Though nearly 75 percent of the total industrial wood production comes from Northern Hemisphere industrial countries, the temperate forestlands of this region are expanding.

The world’s current industrial wood consumption requirements could be produced on only 5 percent of the world’s total current forestland.

About one-third of the earth’s terrestrial area remains wilderness.

Tropical forests cover a land area that is almost exactly the size of South America.

Tropical and temperate forests together cover a land area the size of the Western Hemisphere.

The rate of conversion of the tropical forests increased from 0.6 percent in 1980 to about 0.8 percent in 1990.

Fully two-thirds of the deforestation in the United States occurred in the sixty years prior to 1910 and most of the other third before 1850.

Although the United States has been the world’s number one timber producer since World War II, U.S. forests have experienced an increase in volume in the past fifty years and have maintained roughly the same area over the past seventy-five years.

The total area of forest and other wooded land in Europe increased by 2 million hectares annually between 1980 and 1990.

The total forest area of the temperate region’s industrialized countries increased between 1980 and 1990.

During 1993, an estimated 4 million trees were planted in the United States each day.

The forest biomass in the northern Rockies has increased by 30 percent or more since the middle of the eighteenth century.

In recent years, private forestlands have accounted for 85 percent of total tree planting and seeding in the United States.

The expansion of American forests has been made possible by improved tree-growing technology, the advent of tree plantations, improved control over wildfire, and the reversion of many agricultural lands, especially in the South and East, to forest.

Deforestation in the Americas was probably greater before the Columbian encounter than it was for several centuries after.

The recent proliferation of plantation forests in both the temperate and the tropical world has helped to deflect harvesting pressure from natural forests.

Almost all of the timber harvested in the United States, Europe, and Nordic countries comes from second-growth/plantation forests.

Commercial logging is not a major cause of deforestation; expanding agriculture is.

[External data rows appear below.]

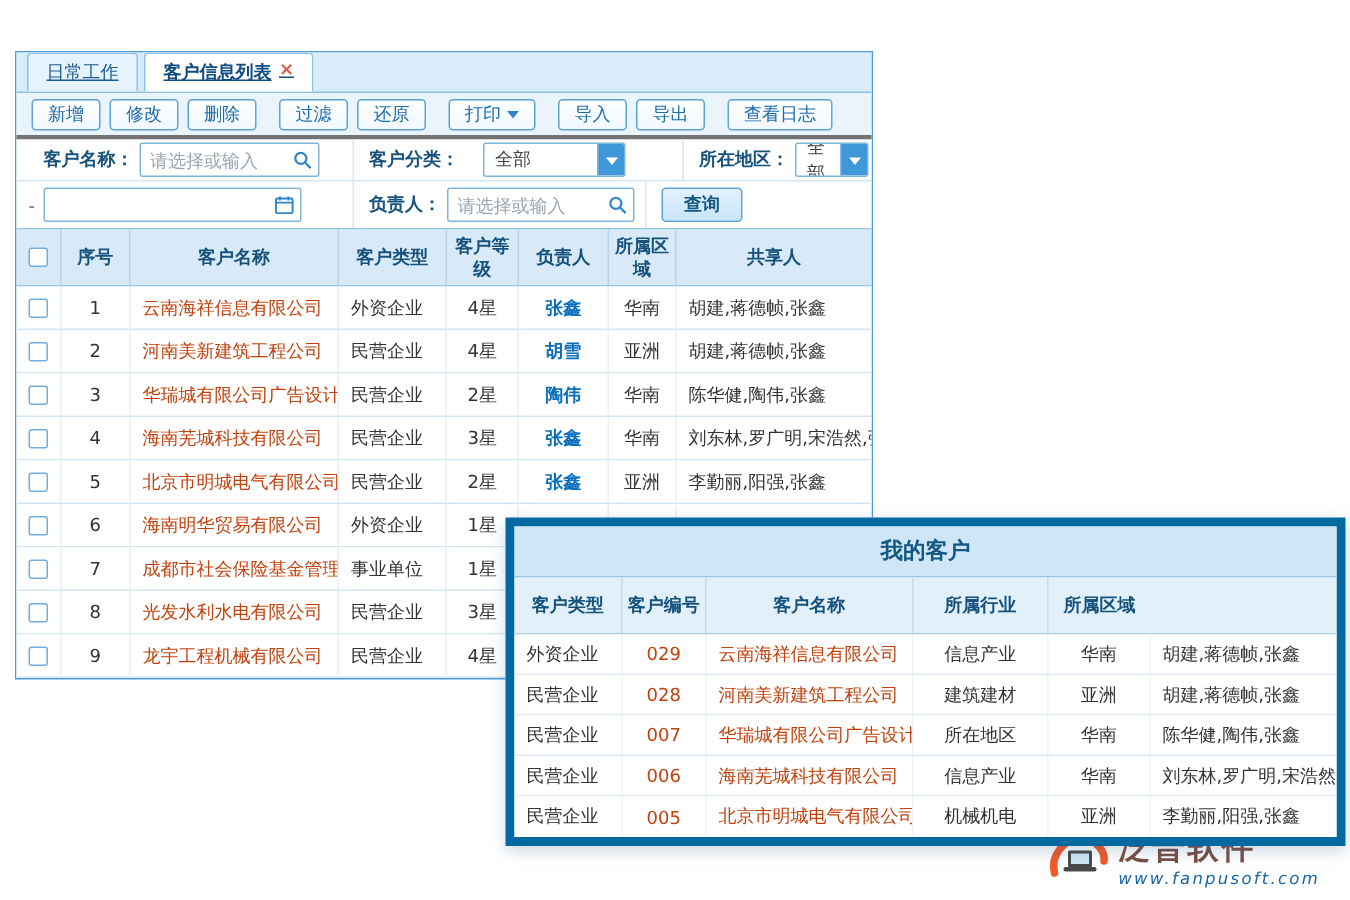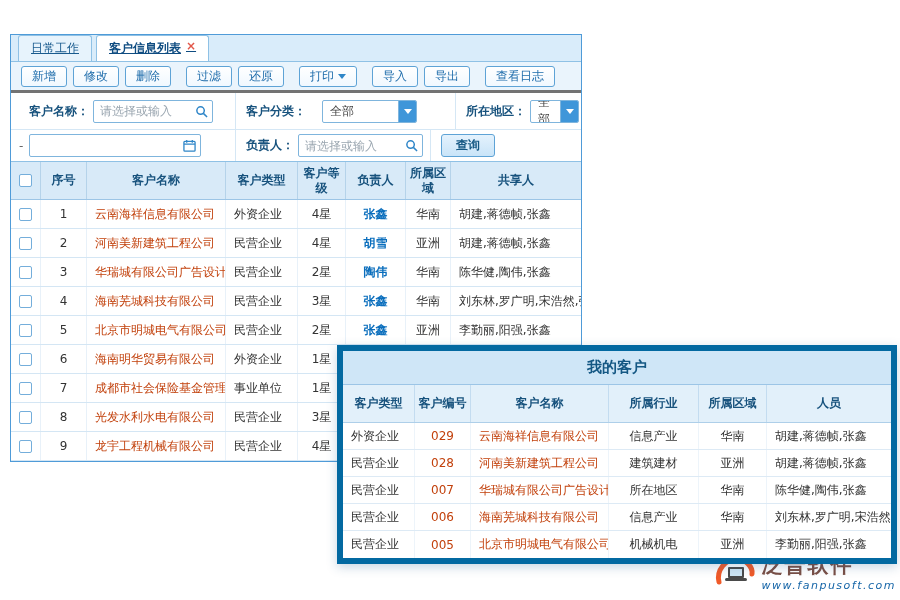"客户名称：" .frow.top { height: 37px -> 28px }
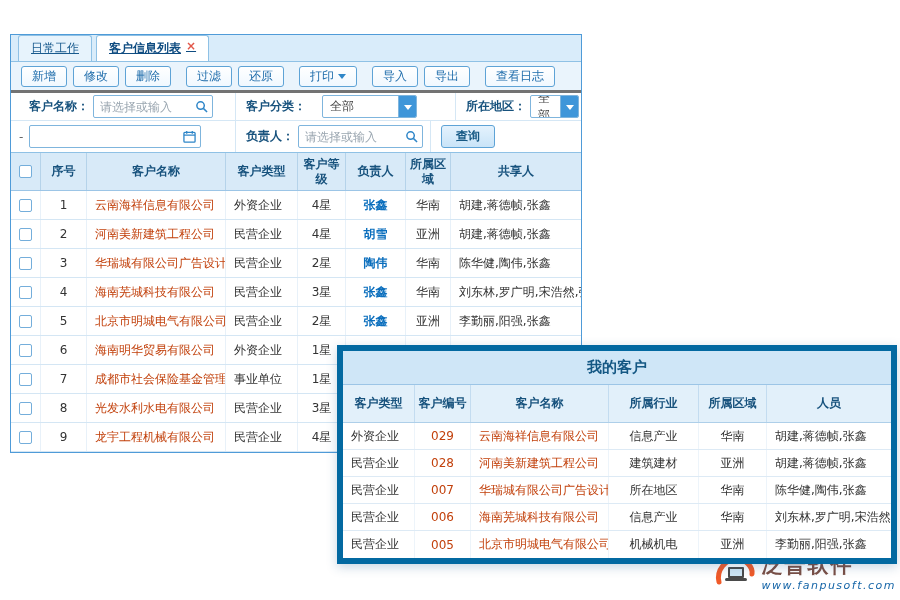"人员" div.oh { html: <div>人员</div> -> none }
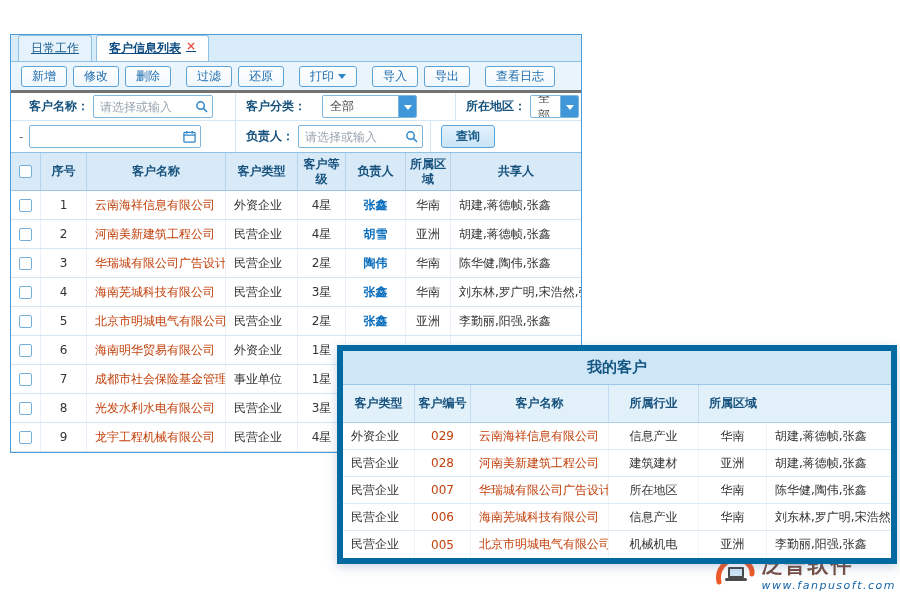"泛普软件" .watermark { right: 4px -> 20px }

In temperate countries, which provide over three-fourths of the world’s industrial wood, reforestation is the rule, while in tropical countries forestland conversion to agriculture remains common.

The developed countries in the temperate regions appear to have largely completed forestland conversion to agriculture and have achieved relative land use stability. By contrast, the developing countries in the tropics are still in a land conversion mode. This suggests that land conversion stability correlates strongly with successful economic development.